Brett Prior, the Director of Genesis Coffee, has a passion for the craft of coffee, the ingenuity of creating something of quality and sharing that with others. “We believe that quality is achieved through constantly learning and educating, care, intent, and perhaps most importantly, time. This may go against our instant-gratification, push-button, microwave culture, but we feel that it is the only way to provide the most enriching experience,” said Brett.
In efforts to become further embedded in their community, the Genesis Project purchased a trailer and will have two interns living there to develop relationships with residents. Their hope is to collaboratively figure out what the needs are and how to solve them together, and how to come alongside and make the community better.
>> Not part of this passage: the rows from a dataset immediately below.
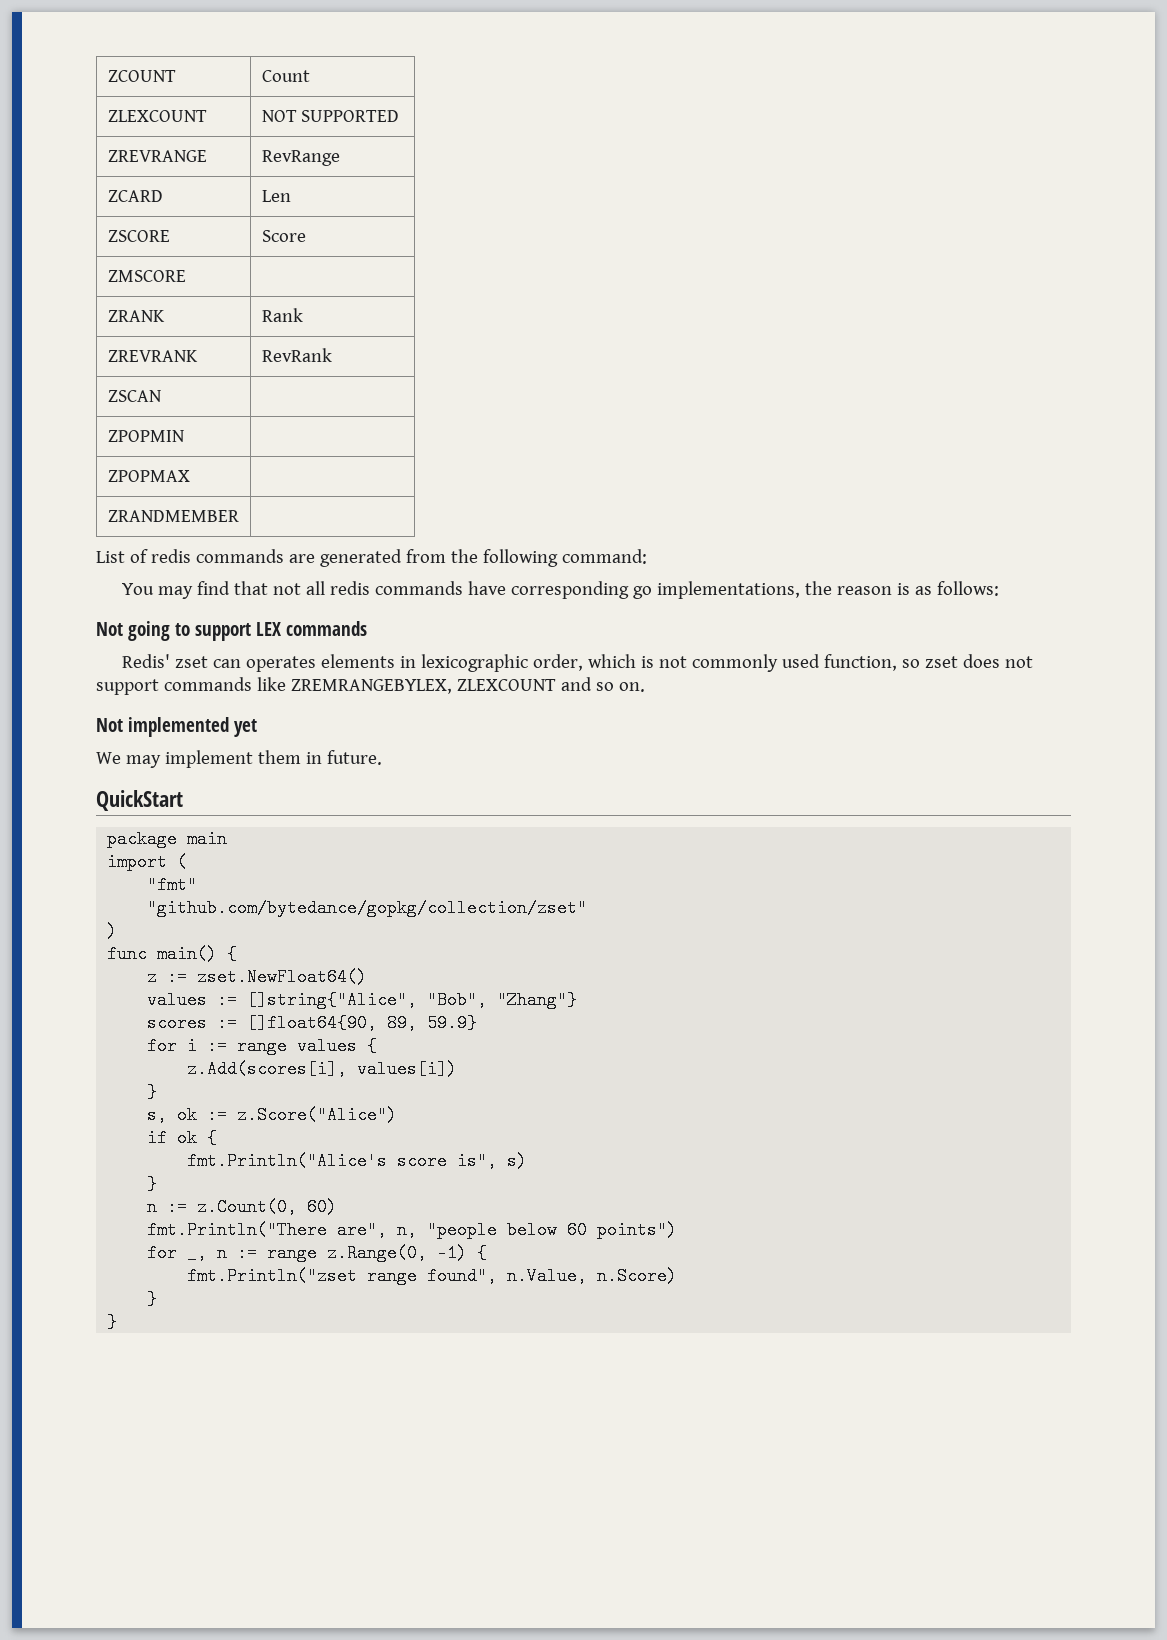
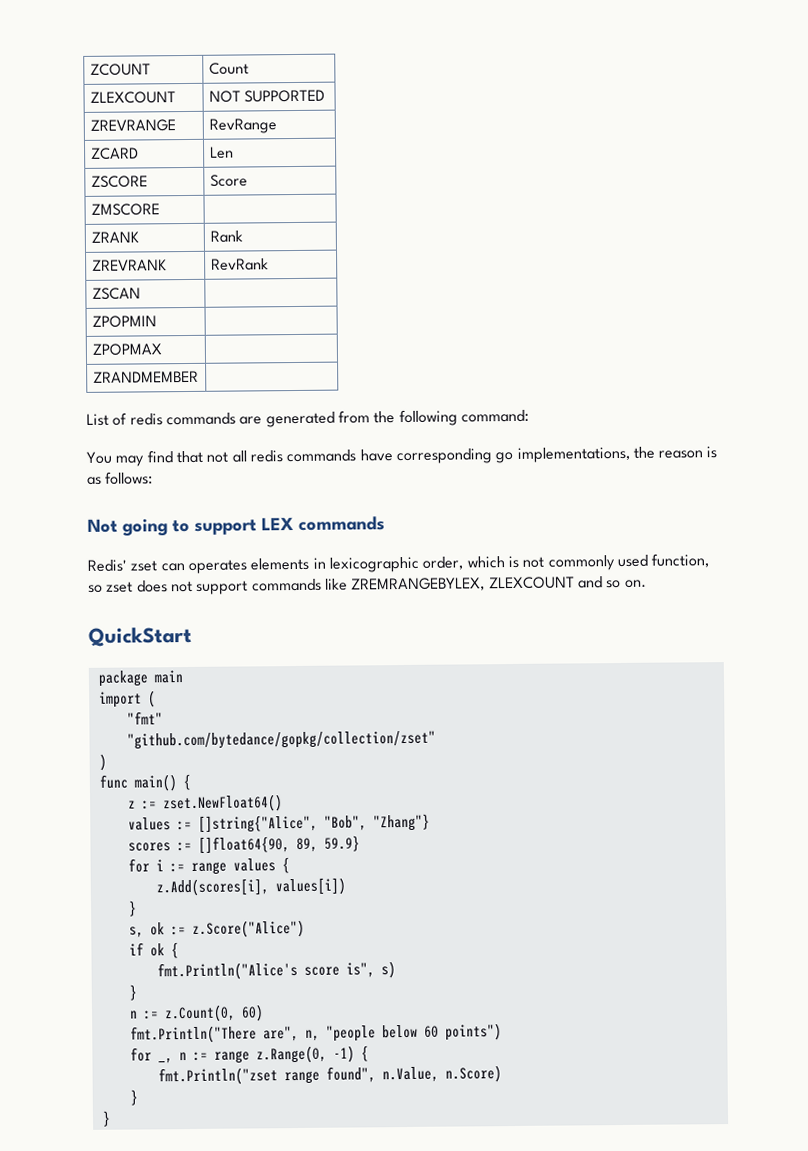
- Not implemented yet
- We may implement them in future.

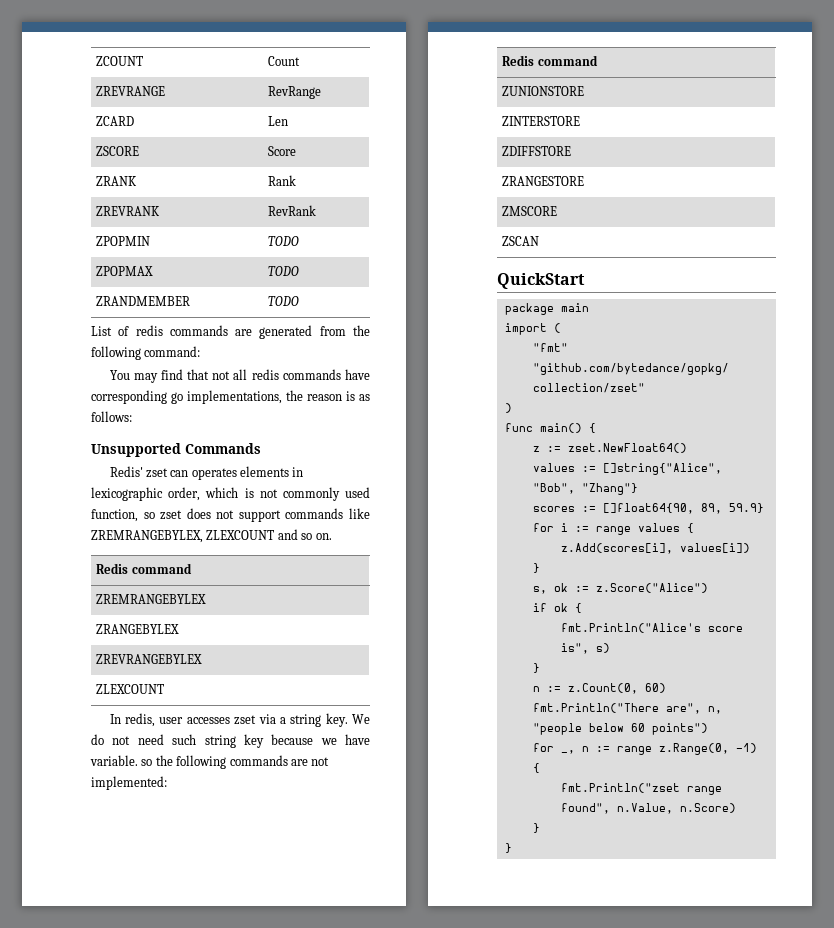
- ZLEXCOUNT | NOT SUPPORTED
- ZMSCORE |
- ZSCAN |
- ZPOPMIN |
+ ZPOPMIN | TODO
- ZPOPMAX |
+ ZPOPMAX | TODO
- ZRANDMEMBER |
+ ZRANDMEMBER | TODO
- Not going to support LEX commands
+ Unsupported Commands
  Redis' zset can operates elements in lexicographic order, which is not commonly used function, so zset does not support commands like ZREMRANGEBYLEX, ZLEXCOUNT and so on.
+ Redis command
+ ZREMRANGEBYLEX
+ ZRANGEBYLEX
+ ZREVRANGEBYLEX
+ ZLEXCOUNT
+ In redis, user accesses zset via a string key. We do not need such string key because we have variable. so the following commands are not implemented:
+ Redis command
+ ZUNIONSTORE
+ ZINTERSTORE
+ ZDIFFSTORE
+ ZRANGESTORE
+ ZMSCORE
+ ZSCAN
As Rob said, “We’ve chosen to be a place that’s not safe. We feel called to go to the darkest places and if you’re looking for safety and comfort, first of all, I don’t think you find that in following Jesus. But you definitely aren’t going to find that here.”
New beginnings often come at a cost– sometimes sacrificing comfort and security, sometimes leaving behind what is and what was, to pursue what can be. Aaron left his business for a redemptive beginning of this building. Rob left the comfort of his career to pursue relationships in a broken context. The people of the Genesis Project continue to leave behind the labels of who they were in exchange for who they are becoming.
As Rob commonly quotes, “God loves you right where you are, just as you are, but He loves you too much to leave you there.”
Wherever you find yourself, in a season or joy or discontentment, press in. When we are living with open eyes and hearts, this is when we find new beginnings. No matter how broken or disrupted your life has become, either by your choices or the choices of others, there is hope for a new beginning.